• MATERIAL FOR THE TASK
--*--

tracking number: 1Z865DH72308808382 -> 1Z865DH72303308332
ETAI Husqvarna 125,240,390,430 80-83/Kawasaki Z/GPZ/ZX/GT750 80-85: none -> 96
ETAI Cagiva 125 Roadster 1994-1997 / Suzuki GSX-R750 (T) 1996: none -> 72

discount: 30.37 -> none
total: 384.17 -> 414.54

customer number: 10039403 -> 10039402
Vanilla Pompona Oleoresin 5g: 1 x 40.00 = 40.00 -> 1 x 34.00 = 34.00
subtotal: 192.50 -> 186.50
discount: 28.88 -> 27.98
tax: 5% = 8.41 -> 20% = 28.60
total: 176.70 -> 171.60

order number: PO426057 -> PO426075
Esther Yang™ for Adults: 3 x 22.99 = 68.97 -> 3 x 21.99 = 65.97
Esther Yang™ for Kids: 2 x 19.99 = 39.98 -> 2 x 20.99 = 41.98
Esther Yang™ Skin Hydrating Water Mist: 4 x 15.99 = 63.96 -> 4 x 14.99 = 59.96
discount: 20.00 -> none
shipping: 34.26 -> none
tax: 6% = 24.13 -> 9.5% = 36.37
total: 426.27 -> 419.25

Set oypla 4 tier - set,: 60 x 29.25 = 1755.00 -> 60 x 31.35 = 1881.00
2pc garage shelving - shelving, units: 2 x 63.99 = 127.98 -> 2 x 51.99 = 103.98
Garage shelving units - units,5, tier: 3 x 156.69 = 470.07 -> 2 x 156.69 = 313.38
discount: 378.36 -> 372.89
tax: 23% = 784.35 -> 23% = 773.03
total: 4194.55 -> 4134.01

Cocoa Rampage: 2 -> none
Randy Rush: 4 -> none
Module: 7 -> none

--*--

• BRIEF
Only the lines holding the word "ETAI" belong in the answer; copy them from the listing above.

• ANSWER TO THIS EXERCISE
ETAI Husqvarna 125,240,390,430 80-83/Kawasaki Z/GPZ/ZX/GT750 80-85: none -> 96
ETAI Cagiva 125 Roadster 1994-1997 / Suzuki GSX-R750 (T) 1996: none -> 72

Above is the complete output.